• [Data]
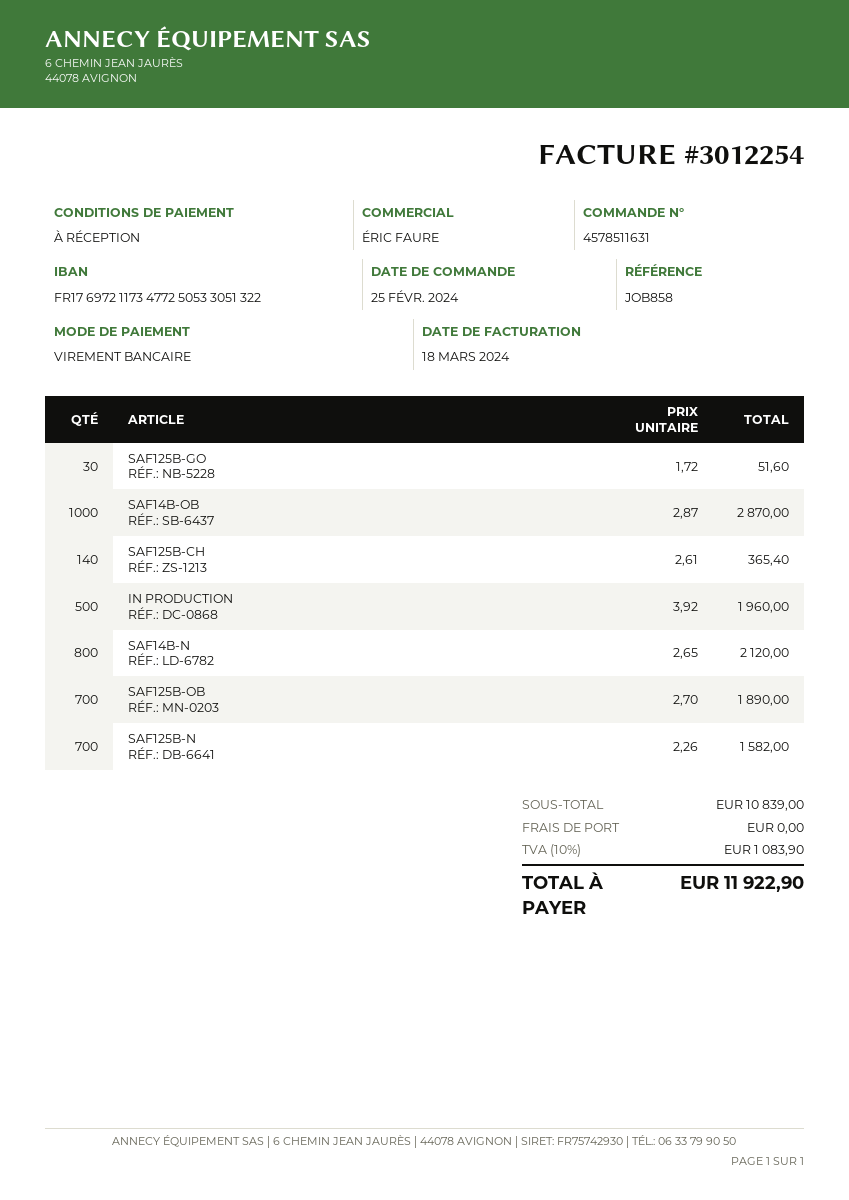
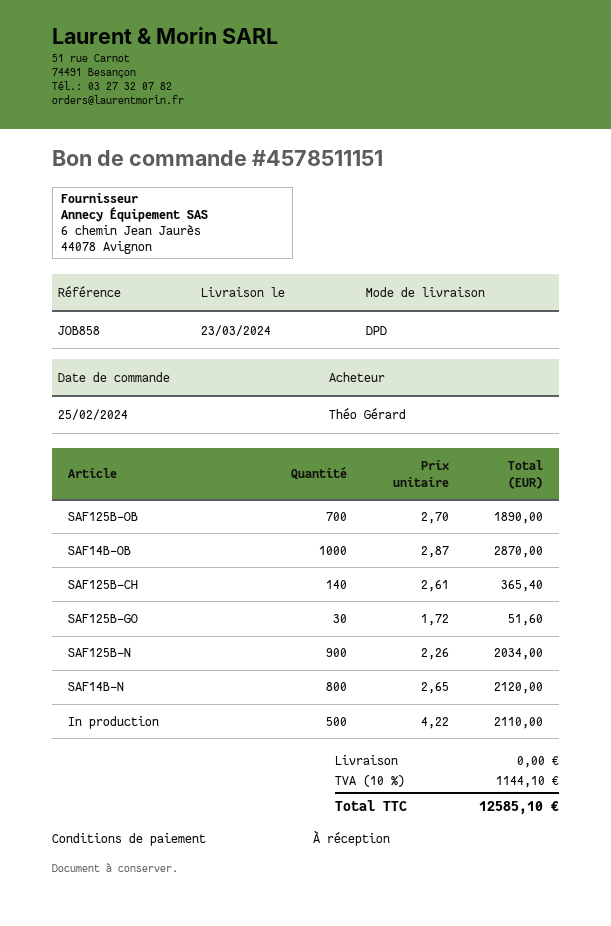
order number: 4578511631 -> 4578511151
IN PRODUCTION: 500 x 3.92 = 1960.00 -> 500 x 4.22 = 2110.00
SAF125B-N: 700 x 2.26 = 1582.00 -> 900 x 2.26 = 2034.00
tax: 10% = 1083.90 -> 10% = 1144.10
total: 11922.90 -> 12585.10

• [Exercise prompt]
Exact copy, no pictures: reproduce every record as it stands.

• [Answer box]
order number: 4578511631 -> 4578511151
IN PRODUCTION: 500 x 3.92 = 1960.00 -> 500 x 4.22 = 2110.00
SAF125B-N: 700 x 2.26 = 1582.00 -> 900 x 2.26 = 2034.00
tax: 10% = 1083.90 -> 10% = 1144.10
total: 11922.90 -> 12585.10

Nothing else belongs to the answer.